▶ [ASSIGNMENT]: Restate each entry below without changing a word.

++++ DATA FOR PROCESSING ++++

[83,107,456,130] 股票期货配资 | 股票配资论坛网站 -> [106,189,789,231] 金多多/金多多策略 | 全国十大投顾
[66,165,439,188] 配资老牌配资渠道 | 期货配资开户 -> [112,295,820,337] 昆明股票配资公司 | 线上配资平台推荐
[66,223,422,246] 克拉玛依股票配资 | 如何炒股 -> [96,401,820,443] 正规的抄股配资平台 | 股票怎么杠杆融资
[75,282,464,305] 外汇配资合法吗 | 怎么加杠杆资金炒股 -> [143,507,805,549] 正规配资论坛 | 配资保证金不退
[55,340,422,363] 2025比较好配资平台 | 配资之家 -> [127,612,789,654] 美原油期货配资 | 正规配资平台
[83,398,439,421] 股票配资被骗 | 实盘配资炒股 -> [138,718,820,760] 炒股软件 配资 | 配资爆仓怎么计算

++++

▶ [REPLY TO THE TASK]:
[83,107,456,130] 股票期货配资 | 股票配资论坛网站 -> [106,189,789,231] 金多多/金多多策略 | 全国十大投顾
[66,165,439,188] 配资老牌配资渠道 | 期货配资开户 -> [112,295,820,337] 昆明股票配资公司 | 线上配资平台推荐
[66,223,422,246] 克拉玛依股票配资 | 如何炒股 -> [96,401,820,443] 正规的抄股配资平台 | 股票怎么杠杆融资
[75,282,464,305] 外汇配资合法吗 | 怎么加杠杆资金炒股 -> [143,507,805,549] 正规配资论坛 | 配资保证金不退
[55,340,422,363] 2025比较好配资平台 | 配资之家 -> [127,612,789,654] 美原油期货配资 | 正规配资平台
[83,398,439,421] 股票配资被骗 | 实盘配资炒股 -> [138,718,820,760] 炒股软件 配资 | 配资爆仓怎么计算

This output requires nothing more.